In a set of blog posts published as part of its “Hard Questions” series, Facebook execs and outside experts assess the company’s impact on elections, partisan politics, and fake news. As ever, Facebook tempers its self-criticism. For example, referring to “the damage that the internet can do to even a well-functioning democracy” (our emphasis), rather than damage caused by Facebook specifically. But, it does admit to a sliver more responsibility — taking the company one step further from CEO Mark Zuckerberg’s comments in 2016 that it was “crazy” to say Facebook influenced the US election.

The 2016 US elections were a wake-up call for Facebook

As Facebook’s global politics and government outreach director Katie Harbath tells it, this was the moment the company began to recognize its influence on democracy, for better or for worse. “From the Arab Spring to robust elections around the globe, social media seemed like a positive,” writes Harbarth. “The last US presidential campaign changed that, with foreign interference that Facebook should have been quicker to identify to the rise of ‘fake news’ and echo chambers.”

In another post, Facebook’s product manage for civic engagement, Samidh Chakrabarti, expands on these issues. He points out many positives — that the company helps keep people informed about politics, and that it’s a venue for debate — but cautions that the company will never be able to completely stamp out its problems. On the spread of fake news and misinformation on Facebook, he writes: “Even with all these countermeasures, the battle will never end.”

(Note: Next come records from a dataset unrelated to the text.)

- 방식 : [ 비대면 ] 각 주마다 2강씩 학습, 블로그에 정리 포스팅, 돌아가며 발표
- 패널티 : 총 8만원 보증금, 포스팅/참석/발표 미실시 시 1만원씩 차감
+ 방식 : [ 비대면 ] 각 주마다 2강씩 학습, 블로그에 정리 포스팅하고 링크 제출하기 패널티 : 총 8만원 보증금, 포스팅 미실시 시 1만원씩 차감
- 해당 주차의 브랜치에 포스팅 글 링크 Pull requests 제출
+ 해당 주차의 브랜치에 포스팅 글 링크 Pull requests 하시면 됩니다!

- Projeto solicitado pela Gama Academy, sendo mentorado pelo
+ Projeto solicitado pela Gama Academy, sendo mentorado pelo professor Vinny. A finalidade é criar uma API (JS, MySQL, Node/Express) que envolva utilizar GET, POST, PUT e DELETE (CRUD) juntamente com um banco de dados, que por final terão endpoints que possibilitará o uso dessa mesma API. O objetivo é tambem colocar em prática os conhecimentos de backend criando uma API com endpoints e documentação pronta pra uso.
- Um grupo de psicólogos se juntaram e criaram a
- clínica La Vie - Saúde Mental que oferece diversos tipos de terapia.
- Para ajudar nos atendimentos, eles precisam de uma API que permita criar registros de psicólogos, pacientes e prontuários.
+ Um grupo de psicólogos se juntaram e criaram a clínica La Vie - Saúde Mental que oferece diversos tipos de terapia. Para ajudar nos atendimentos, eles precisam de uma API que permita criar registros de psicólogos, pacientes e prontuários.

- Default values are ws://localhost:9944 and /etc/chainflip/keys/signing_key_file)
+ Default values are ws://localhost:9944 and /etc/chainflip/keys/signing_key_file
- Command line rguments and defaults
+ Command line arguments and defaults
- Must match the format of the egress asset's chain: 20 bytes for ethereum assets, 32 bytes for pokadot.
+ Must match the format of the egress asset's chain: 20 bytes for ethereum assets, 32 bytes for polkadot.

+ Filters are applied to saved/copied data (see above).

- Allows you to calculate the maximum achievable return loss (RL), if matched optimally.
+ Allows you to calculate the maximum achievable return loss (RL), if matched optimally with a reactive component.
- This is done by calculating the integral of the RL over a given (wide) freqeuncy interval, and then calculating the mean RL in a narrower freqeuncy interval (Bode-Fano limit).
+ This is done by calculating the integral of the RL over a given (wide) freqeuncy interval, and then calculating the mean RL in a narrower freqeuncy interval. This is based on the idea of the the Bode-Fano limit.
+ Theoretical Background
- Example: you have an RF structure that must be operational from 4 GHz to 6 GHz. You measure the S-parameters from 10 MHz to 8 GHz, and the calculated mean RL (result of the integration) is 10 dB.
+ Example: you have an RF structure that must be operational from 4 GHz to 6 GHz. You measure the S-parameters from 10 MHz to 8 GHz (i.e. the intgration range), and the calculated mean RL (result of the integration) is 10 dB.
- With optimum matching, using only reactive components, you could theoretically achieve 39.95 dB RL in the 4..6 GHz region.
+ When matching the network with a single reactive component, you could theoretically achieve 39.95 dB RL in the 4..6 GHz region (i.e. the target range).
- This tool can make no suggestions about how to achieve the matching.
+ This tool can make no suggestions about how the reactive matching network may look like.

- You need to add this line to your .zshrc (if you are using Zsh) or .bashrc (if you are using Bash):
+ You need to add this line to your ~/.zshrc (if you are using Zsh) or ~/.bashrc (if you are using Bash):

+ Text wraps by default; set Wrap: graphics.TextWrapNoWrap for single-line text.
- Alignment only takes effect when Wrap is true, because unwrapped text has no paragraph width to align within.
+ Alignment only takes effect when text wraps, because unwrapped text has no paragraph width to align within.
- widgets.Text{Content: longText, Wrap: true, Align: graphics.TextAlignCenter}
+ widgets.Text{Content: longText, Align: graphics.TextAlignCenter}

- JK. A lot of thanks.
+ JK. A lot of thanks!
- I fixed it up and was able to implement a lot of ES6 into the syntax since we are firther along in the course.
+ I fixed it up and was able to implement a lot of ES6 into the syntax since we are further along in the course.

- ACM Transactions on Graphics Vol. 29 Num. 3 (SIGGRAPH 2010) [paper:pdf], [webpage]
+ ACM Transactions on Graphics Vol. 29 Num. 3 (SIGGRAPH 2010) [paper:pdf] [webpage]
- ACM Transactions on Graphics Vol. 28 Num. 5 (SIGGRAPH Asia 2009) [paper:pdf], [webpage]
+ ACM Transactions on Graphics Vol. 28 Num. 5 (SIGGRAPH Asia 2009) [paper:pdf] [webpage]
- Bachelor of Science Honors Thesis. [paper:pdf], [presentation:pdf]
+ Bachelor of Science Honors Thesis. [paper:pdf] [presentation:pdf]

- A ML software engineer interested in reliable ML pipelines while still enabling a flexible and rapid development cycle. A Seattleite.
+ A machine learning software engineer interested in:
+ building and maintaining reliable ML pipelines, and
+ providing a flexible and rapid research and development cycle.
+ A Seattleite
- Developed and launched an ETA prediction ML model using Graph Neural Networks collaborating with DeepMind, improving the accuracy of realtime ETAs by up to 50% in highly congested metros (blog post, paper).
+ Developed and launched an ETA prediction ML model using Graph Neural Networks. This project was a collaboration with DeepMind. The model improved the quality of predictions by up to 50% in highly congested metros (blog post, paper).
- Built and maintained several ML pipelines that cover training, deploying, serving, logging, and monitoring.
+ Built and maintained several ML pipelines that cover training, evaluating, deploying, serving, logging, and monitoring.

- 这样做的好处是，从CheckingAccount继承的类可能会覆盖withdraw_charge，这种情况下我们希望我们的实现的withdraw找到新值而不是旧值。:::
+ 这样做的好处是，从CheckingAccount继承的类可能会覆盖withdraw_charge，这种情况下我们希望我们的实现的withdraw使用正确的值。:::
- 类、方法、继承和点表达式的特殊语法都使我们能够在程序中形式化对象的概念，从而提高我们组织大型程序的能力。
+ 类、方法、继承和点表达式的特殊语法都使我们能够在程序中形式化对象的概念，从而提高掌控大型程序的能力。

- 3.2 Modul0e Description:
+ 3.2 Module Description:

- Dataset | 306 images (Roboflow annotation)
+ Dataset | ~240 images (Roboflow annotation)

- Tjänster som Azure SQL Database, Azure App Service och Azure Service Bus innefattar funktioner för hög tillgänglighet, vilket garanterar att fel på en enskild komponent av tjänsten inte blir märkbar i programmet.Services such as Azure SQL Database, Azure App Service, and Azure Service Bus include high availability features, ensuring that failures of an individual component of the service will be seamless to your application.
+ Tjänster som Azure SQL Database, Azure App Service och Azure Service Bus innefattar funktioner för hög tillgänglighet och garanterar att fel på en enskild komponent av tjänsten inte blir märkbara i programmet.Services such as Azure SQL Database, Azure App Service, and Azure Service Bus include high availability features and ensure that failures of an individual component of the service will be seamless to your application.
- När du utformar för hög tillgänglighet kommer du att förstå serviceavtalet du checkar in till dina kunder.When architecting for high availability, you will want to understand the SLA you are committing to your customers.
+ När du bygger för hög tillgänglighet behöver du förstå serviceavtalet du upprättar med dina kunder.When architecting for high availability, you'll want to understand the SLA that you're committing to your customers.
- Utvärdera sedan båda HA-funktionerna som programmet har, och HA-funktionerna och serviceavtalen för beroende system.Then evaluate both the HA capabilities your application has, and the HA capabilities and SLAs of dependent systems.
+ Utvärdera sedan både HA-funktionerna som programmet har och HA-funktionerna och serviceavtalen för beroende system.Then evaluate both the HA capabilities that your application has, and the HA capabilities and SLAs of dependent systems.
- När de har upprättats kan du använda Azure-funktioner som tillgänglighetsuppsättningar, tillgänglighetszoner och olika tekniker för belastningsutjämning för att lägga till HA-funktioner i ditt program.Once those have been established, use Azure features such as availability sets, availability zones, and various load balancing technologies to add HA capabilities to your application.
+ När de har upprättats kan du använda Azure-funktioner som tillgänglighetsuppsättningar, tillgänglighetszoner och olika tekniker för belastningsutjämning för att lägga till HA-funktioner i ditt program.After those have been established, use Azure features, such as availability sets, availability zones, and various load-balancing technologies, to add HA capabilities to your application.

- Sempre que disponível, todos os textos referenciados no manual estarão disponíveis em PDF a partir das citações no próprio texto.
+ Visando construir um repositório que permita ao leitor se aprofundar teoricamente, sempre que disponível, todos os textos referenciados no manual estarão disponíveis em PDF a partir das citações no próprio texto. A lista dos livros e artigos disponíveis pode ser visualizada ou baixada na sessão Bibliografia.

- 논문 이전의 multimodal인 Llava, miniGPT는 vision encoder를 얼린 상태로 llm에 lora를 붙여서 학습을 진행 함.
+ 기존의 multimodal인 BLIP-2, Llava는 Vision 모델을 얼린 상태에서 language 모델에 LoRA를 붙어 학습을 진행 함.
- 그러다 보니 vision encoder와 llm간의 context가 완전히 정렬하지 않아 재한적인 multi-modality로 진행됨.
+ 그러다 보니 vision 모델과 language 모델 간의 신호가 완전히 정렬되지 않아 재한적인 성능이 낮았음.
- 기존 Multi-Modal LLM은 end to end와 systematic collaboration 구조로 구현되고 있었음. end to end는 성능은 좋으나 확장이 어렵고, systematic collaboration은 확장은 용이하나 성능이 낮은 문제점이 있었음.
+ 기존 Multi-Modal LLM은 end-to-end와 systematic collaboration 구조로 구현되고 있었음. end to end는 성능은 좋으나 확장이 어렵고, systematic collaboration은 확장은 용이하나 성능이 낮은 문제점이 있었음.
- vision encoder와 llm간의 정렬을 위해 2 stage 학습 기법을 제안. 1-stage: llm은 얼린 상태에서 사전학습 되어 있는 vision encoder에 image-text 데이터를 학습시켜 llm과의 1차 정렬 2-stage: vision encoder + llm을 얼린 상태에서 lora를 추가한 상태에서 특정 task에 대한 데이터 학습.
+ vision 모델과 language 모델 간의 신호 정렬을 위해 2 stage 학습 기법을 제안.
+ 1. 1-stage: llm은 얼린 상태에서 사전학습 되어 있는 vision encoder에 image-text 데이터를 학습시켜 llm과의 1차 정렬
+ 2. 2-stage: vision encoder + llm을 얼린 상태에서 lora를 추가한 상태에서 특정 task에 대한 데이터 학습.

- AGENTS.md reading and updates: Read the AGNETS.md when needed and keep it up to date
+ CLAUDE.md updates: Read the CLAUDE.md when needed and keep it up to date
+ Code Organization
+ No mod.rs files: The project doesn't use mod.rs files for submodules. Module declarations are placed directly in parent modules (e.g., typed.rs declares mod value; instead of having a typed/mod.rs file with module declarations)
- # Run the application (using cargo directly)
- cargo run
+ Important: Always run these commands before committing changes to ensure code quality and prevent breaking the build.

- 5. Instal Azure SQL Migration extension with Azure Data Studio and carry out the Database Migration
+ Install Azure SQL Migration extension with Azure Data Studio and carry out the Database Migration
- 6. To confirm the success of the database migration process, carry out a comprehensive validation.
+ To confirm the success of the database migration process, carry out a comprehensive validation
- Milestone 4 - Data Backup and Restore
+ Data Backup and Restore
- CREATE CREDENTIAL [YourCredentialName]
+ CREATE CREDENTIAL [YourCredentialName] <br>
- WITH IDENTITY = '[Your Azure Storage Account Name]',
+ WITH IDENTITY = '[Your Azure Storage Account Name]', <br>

Since November 2016, Facebook has moved to address these issues in concrete ways. This month, the company started to reengineer the News Feed, demoting content from news outlets in favor of activity from friends. It’s also going to start polling users on which sources they trust. “We feel a responsibility to make sure our services aren’t just fun to use, but also good for people’s well-being,” said Zuckerberg.

Could Facebook’s solutions make things worse?

Arguably, though, these moves also exacerbate existing problems. If users get less news from news sources, they’re more likely to share sensationalized stories, say reports. And if people are given the task of judging which outlets they find trustworthy, what’s to stop them simply voting in line with sites that support their worldview? This perpetuates the problem of polarization and “echo chamber” politics — which Cass Sunstein, a professor at Harvard Law School, calls “a nightmare” in a blog post published today for Facebook.

It’s also important to note that although much of Facebook’s attention is focused on the US and the influence of Russia on the 2016 election, in other parts of the world the situation is more dire. A recent report from BuzzFeed in Cambodia illustrated Facebook’s problematic role in politics, with the country’s authoritarian prime minister Hun Sen (last year Sen banned the main opposition party) using the site to push pro-government messages while identifying, and often jailing, critics.

As Facebook’s Chakrabarti writes: “If there’s one fundamental truth about social media’s impact on democracy it’s that it amplifies human intent — both good and bad [...] I wish I could guarantee that the positives are destined to outweigh the negatives, but I can’t.”